# Material provided
==================================================

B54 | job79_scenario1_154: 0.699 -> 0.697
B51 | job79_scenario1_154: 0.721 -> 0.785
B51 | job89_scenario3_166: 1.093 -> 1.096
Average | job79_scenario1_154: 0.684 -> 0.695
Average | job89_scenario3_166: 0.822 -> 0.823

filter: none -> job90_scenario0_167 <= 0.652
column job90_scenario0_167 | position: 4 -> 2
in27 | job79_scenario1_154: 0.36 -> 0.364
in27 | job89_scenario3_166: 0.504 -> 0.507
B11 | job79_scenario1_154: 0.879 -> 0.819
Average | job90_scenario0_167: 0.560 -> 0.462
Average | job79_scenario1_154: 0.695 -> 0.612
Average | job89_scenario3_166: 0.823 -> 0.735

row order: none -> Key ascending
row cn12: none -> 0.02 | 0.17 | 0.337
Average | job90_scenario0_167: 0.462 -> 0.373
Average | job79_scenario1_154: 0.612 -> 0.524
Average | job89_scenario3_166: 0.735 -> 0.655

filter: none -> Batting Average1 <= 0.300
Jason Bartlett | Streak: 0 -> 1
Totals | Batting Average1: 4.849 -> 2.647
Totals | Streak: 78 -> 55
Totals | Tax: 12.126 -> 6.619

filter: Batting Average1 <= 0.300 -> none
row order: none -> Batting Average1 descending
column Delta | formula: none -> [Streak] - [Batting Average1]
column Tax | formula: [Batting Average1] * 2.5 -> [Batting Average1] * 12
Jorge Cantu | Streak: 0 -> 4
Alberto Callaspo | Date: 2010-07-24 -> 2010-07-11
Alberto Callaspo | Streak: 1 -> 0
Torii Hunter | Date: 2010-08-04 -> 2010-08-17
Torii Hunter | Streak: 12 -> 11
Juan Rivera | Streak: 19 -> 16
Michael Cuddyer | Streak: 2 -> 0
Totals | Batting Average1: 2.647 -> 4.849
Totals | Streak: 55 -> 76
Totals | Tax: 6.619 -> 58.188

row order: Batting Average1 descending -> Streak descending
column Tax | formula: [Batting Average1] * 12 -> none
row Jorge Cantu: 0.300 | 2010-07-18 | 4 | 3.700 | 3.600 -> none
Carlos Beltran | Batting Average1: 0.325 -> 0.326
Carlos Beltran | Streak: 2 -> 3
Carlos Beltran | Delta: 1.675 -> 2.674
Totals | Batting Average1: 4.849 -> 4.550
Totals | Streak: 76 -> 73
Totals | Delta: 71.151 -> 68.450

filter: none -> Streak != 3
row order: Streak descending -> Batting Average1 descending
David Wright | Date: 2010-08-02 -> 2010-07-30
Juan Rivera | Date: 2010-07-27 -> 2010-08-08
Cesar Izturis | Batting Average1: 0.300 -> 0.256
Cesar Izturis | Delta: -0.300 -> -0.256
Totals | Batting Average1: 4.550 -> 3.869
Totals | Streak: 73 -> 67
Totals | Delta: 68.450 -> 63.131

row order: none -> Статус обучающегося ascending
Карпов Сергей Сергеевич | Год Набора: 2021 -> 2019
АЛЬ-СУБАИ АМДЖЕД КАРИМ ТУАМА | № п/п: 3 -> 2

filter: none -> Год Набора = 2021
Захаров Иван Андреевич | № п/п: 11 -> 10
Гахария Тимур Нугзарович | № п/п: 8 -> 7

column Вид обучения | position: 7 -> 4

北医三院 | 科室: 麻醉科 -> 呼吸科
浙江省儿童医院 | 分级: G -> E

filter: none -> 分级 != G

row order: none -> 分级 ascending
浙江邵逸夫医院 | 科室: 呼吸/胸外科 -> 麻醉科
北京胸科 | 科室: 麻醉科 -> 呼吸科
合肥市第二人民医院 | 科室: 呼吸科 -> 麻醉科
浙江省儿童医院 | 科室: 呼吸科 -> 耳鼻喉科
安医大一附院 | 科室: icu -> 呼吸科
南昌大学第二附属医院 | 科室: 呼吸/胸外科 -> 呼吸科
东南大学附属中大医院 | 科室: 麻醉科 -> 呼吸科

==================================================

Give back, unchanged, the line containing "Карпов Сергей Сергеевич" and each line that comes after it in the entries above, ending with the last.

# Task output
Карпов Сергей Сергеевич | Год Набора: 2021 -> 2019
АЛЬ-СУБАИ АМДЖЕД КАРИМ ТУАМА | № п/п: 3 -> 2

filter: none -> Год Набора = 2021
Захаров Иван Андреевич | № п/п: 11 -> 10
Гахария Тимур Нугзарович | № п/п: 8 -> 7

column Вид обучения | position: 7 -> 4

北医三院 | 科室: 麻醉科 -> 呼吸科
浙江省儿童医院 | 分级: G -> E

filter: none -> 分级 != G

row order: none -> 分级 ascending
浙江邵逸夫医院 | 科室: 呼吸/胸外科 -> 麻醉科
北京胸科 | 科室: 麻醉科 -> 呼吸科
合肥市第二人民医院 | 科室: 呼吸科 -> 麻醉科
浙江省儿童医院 | 科室: 呼吸科 -> 耳鼻喉科
安医大一附院 | 科室: icu -> 呼吸科
南昌大学第二附属医院 | 科室: 呼吸/胸外科 -> 呼吸科
东南大学附属中大医院 | 科室: 麻醉科 -> 呼吸科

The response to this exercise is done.